Data extracts:
......
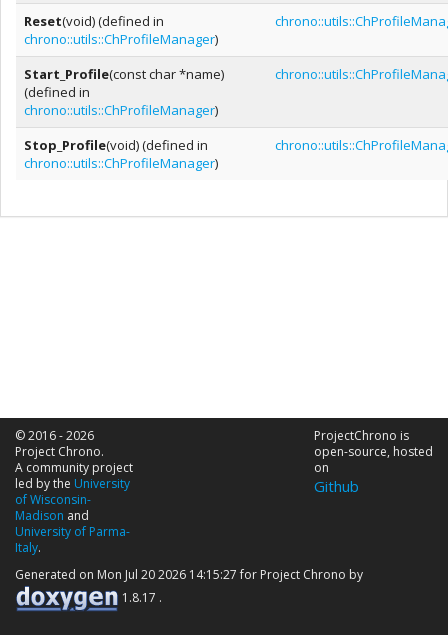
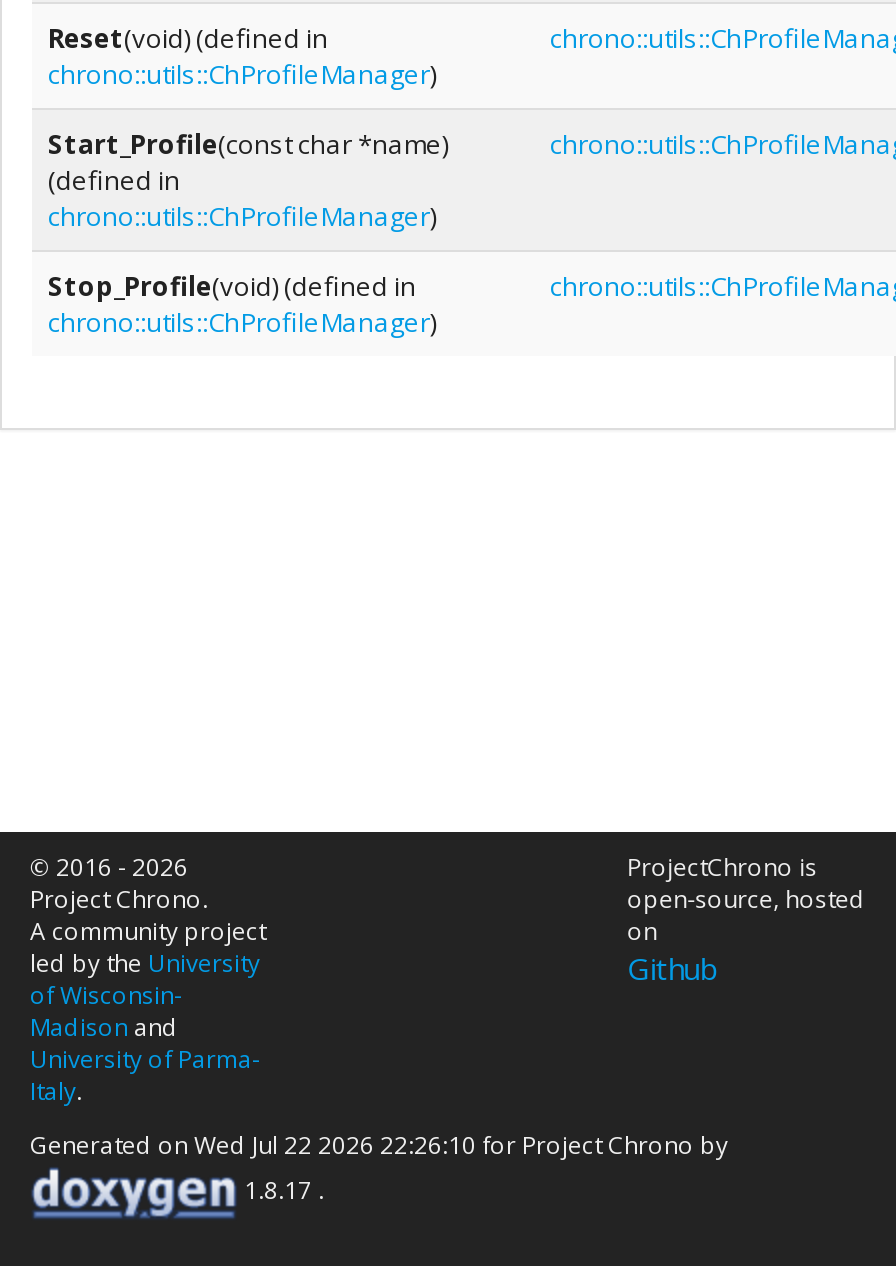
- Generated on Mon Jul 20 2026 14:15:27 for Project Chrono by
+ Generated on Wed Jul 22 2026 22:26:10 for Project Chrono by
......
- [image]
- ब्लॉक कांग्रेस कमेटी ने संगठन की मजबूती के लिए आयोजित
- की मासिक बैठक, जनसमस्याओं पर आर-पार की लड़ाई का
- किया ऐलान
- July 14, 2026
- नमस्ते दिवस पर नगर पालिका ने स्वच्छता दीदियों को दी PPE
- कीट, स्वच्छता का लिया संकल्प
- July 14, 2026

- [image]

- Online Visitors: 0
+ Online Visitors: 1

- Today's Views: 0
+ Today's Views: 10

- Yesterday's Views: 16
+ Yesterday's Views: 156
......
Go to the line with "- Generated on" in the entries above and repeat every line from there through the line with "22:26:10 for Project Chrono by", exactly and with no other text.

- Generated on Mon Jul 20 2026 14:15:27 for Project Chrono by
+ Generated on Wed Jul 22 2026 22:26:10 for Project Chrono by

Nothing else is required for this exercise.